In late September, French Marshal Joseph Joffre and British Field Marshal John French began discussions about the transfer of the BEF from Aisne to Flanders, in an effort to unify British forces and shorten Britain’s lines of communication with England, while defending Antwerp and the Channel Ports. Joffre eventually agreed to the transfer, provided French forces could make individual British units available for operations as soon as they arrived into the Flanders region of Belgium. Subsequent marches by the BEF were made at night, while billeted troops were forbidden to venture outside in during daylight hours. Britain’s insistence on secrecy proved to be a positive one on October 3rd, when an intercepted German wireless communique confirmed that German high command still believed that the BEF remained dug in along the Aisne River.

Arriving at the ancient Flemish city of Ypres by mid-October, with its fortifications guarding English Channel ports along with access to the North Sea and beyond, on October 19th, the Germans opened their Flanders offensive at Ypres and other nearby villages, while the Allies put up a steadfast resistance. In hindsight, the First Battle of Ypres can be divided into five distinct stages, beginning with first encounter battles from October 19th to the 21st, the Battle of Langemarck from October 21s to the 24th, the battles of La Bassee and Armentieres from October 10th through November 2nd. Coinciding with Allied offensives at Ypres and the Battle of Gheluvelt from October 29th to the 31st, followed by the last big German offensive, culminating in the Battle of Nonne Bosschen on November 11th. 

While both sides of the conflict were armed with weapons of the Industrial Revolution, the defensive firepower of artillery and machine guns made for a bloody, indecisive fight, while the ability of both combatants to resupply themselves and replace casualties prolonged the battle for weeks. Ultimately, however, neither side had moved forces to Flanders fast enough to achieve a victory, leaving all armies involved desperately low on morale. While Germany outnumbered the Allies with a 5.4 million-man force opposed to the Allies’ 4.4 million-man force, by the end of fighting due to the onset of winter, German casualties stood at 134,315 killed, wounded or missing, while the Allies saw 139,717 killed, wounded or missing, making the First Battle of Ypres, a bloodbath standoff for both sides of the conflict.

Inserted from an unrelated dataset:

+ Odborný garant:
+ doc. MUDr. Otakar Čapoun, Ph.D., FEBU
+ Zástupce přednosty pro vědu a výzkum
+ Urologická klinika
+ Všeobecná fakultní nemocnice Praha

In 1914, German chemist Walther Nernst made a proposal to Colonel Max Bauer, a German liaison to non-military scientists, that the German army could empty enemy trenches through the use of tear gas, and after observing tear gas tests under simulated battle conditions, chemist Fritz Haber proposed the use of heavier-than-air chlorine gas to expediently remove opposing forces from entrenched defensive positions. Embracing the idea of chemical warfare, German commander Erich von Falkenhayn gave a green light for the manufacture of 5,730 gas cylinders, to be sent to the Ypres salient that formed after the First Battle of Ypres, which was held by the Belgian army at Yser, with two French divisions to the north, while a Canadian division and two British divisions defended the east.

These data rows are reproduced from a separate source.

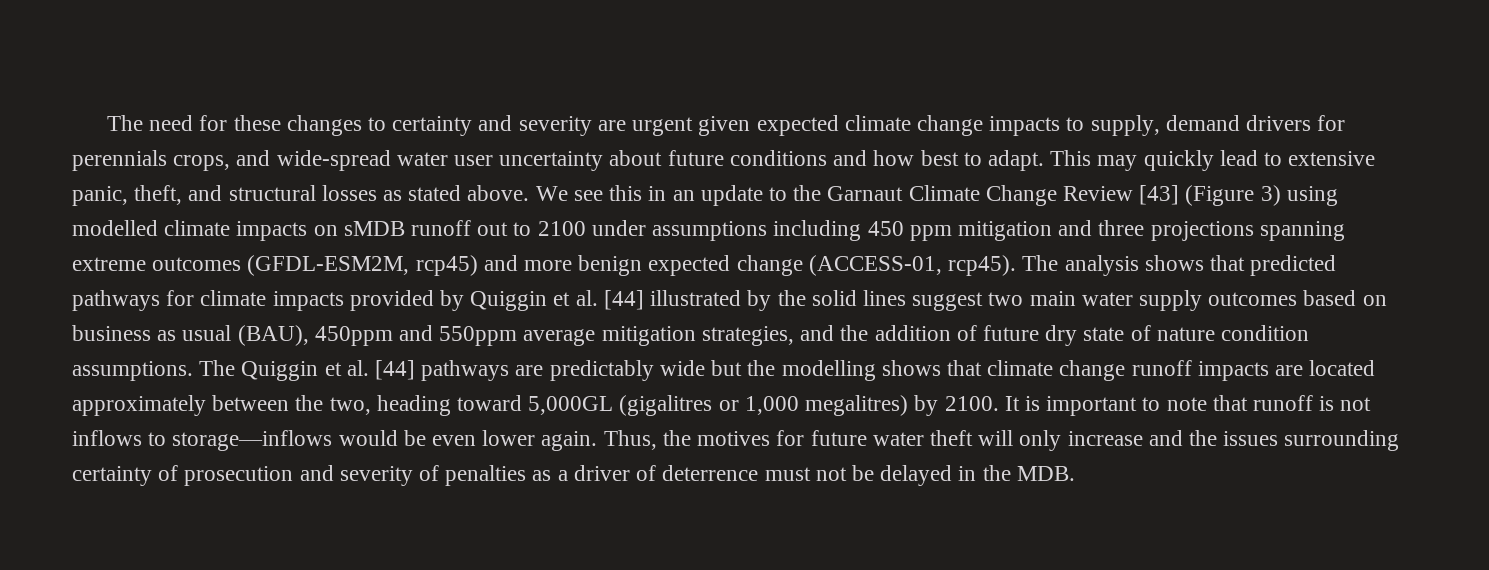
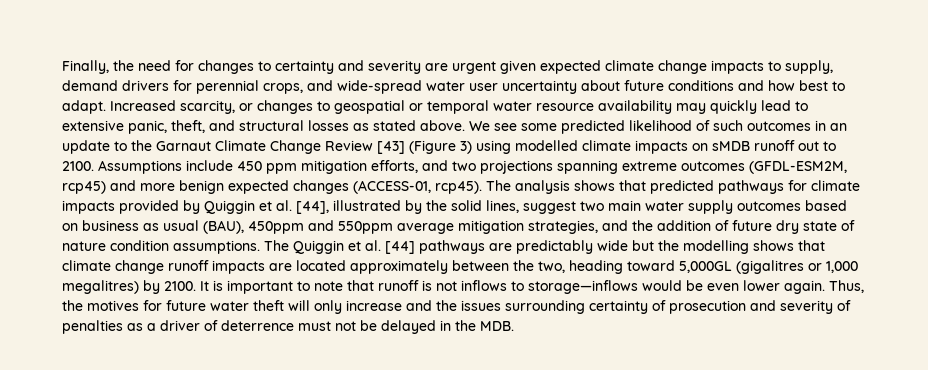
- The need for these changes to certainty and severity are urgent given expected climate change impacts to supply, demand drivers for perennials crops, and wide-spread water user uncertainty about future conditions and how best to adapt.
+ Finally, the need for changes to certainty and severity are urgent given expected climate change impacts to supply, demand drivers for perennial crops, and wide-spread water user uncertainty about future conditions and how best to adapt.
- This may quickly lead to extensive panic, theft, and structural losses as stated above.
+ Increased scarcity, or changes to geospatial or temporal water resource availability may quickly lead to extensive panic, theft, and structural losses as stated above.
- We see this in an update to the Garnaut Climate Change Review [43] (Figure 3) using modelled climate impacts on sMDB runoff out to 2100 under assumptions including 450 ppm mitigation and three projections spanning extreme outcomes (GFDL-ESM2M, rcp45) and more benign expected change (ACCESS-01, rcp45).
+ We see some predicted likelihood of such outcomes in an update to the Garnaut Climate Change Review [43] (Figure 3) using modelled climate impacts on sMDB runoff out to 2100. Assumptions include 450 ppm mitigation efforts, and two projections spanning extreme outcomes (GFDL-ESM2M, rcp45) and more benign expected changes (ACCESS-01, rcp45).
- The analysis shows that predicted pathways for climate impacts provided by Quiggin et al. [44] illustrated by the solid lines suggest two main water supply outcomes based on business as usual (BAU), 450ppm and 550ppm average mitigation strategies, and the addition of future dry state of nature condition assumptions.
+ The analysis shows that predicted pathways for climate impacts provided by Quiggin et al. [44], illustrated by the solid lines, suggest two main water supply outcomes based on business as usual (BAU), 450ppm and 550ppm average mitigation strategies, and the addition of future dry state of nature condition assumptions.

Comprised of four distinct battle actions, the Second Battle of Ypres began around 5:00 P.M. on April 22nd of 1915, when the German 4th Army released 171 tons of chlorine gas on a four-mile front between the hamlets of Langemark and Gravenstafel. Known as the Battle of Gravenstafel Ridge, French troops suffered 2,000-3,000 casualties from the ensuing gas cloud, with 800 to 1,400 fatalities, leading Colonel Henri Mordacq of the 90th Infantry Brigade to note of his troops that “their overcoats (were) thrown off or opened wide, their scarves pulled off, running like madmen, directionless, shouting for water, spitting blood, some even rolling on the ground making desperate efforts to breathe.”

The gas attack left an undefended four-mile gap in the French line, while the Germans, following well behind the gas cloud and breathing through cotton pads soaked with sodium thiosulfate solution, captured 2,000 French fighters and 51 guns in the villages of Langemark and Pilkem, followed by a second gas attack the following day that decimated the 13th Battalion Royal Highlanders of Canada. Ordered to counter-attack and defend the gap caused by both gas attacks, some 800 Canadian and Scottish soldiers attacked in waves of two companies each at 11:46 P.M. Charging blind without reconnaissance, the Allies were engaged by small arms fire from a wooded blind, prompting the Allies to engage in an bayonet charge that led to a 75% casualty rate for the Germans. By the end of the Battle of Gravenstafel, 5,000 Allied troops killed with 15,000 wounded.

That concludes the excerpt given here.